Mexico to Extradite an Argentine Accused of Genocide to Spain
By TIM WEINER
MEXICO CITY,
Feb. 2 — Mexico decided today to extradite a
former Argentine
Navy officer, accused of abuses committed
under Argentina's
dictatorship 20 years ago, to face charges in Madrid.
Ricardo Cavallo
will be handed over to the Spanish Embassy to face
charges of genocide,
torture and terrorism against Spaniards, Mexico's
Foreign Ministry
said in a news release. The decision by Foreign Minister
Jorge G. Casteñeda
follows a Mexican judge's ruling last month that Mr.
Cavallo could
be extradited.
Human rights
experts said that never before had a person accused of
crimes against
humanity been sought for trial in a second nation and
extradited by
a third. The decision, they said, establishes the principle
that human rights
laws transcend national borders.
Mr. Cavallo ran
Mexico's national motor vehicle registry until he was
arrested in
Cancún in August. Days before, he was publicly identified
through survivors'
testimony as a military officer who helped run a torture
chamber under
Argentina's military junta, which jailed and killed tens of
thousands of
people between 1976 and 1983.
The arrest warrant
was signed by the same Spanish judge, Baltasar
Garzón,
who last year asked Britain to extradite Gen. Augusto Pinochet,
the former dictator
of Chile.

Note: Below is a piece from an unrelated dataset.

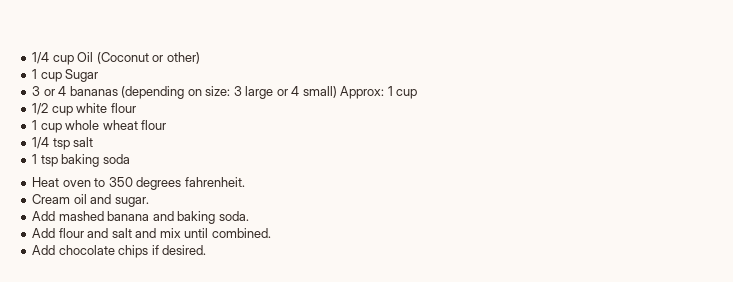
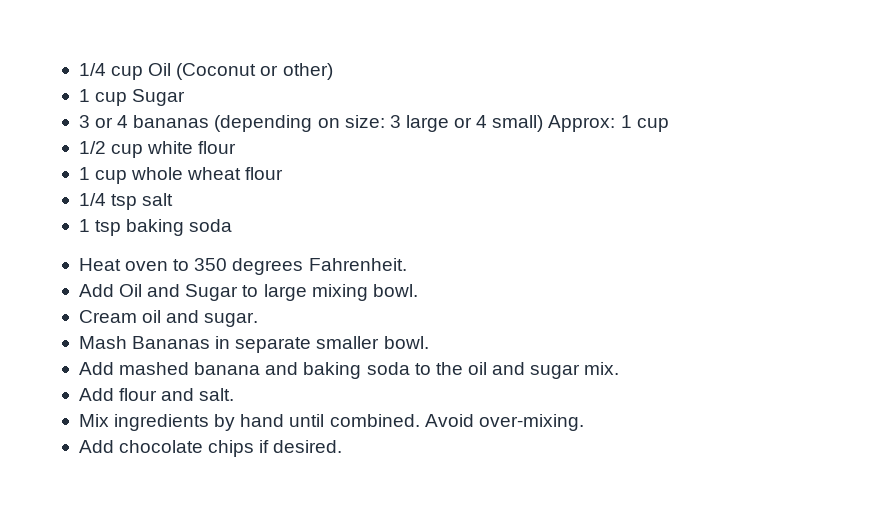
[184,177,245,187] [32,194,149,207] fahrenheit. // Cream oil and sugar. -> [308,258,407,271] [78,284,418,301] [78,310,259,327] [78,336,429,353] Fahrenheit. // Add Oil and Sugar to large mixing bowl. // Cream oil and sugar. // Mash Bananas in separate smaller bowl.
[218,211,249,221] [32,228,181,238] soda. // Add flour and salt and mix -> [366,362,620,379] [78,388,235,401] [78,414,285,431] soda to the oil and sugar mix. // Add flour and salt. // Mix ingredients by hand
(271, 233) none -> [424,414,584,431] Avoid over-mixing.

The British government declined. General
Pinochet now
has been indicted by a Chilean judge on charges of
homicide and
kidnapping.
The government
of Argentina, which has imposed a sweeping amnesty
protecting the
junta's soldiers from prosecution, argued against the
extradition
of Mr. Cavallo. It said that under the principle of territoriality,
no one should
be tried abroad for crimes in his native land.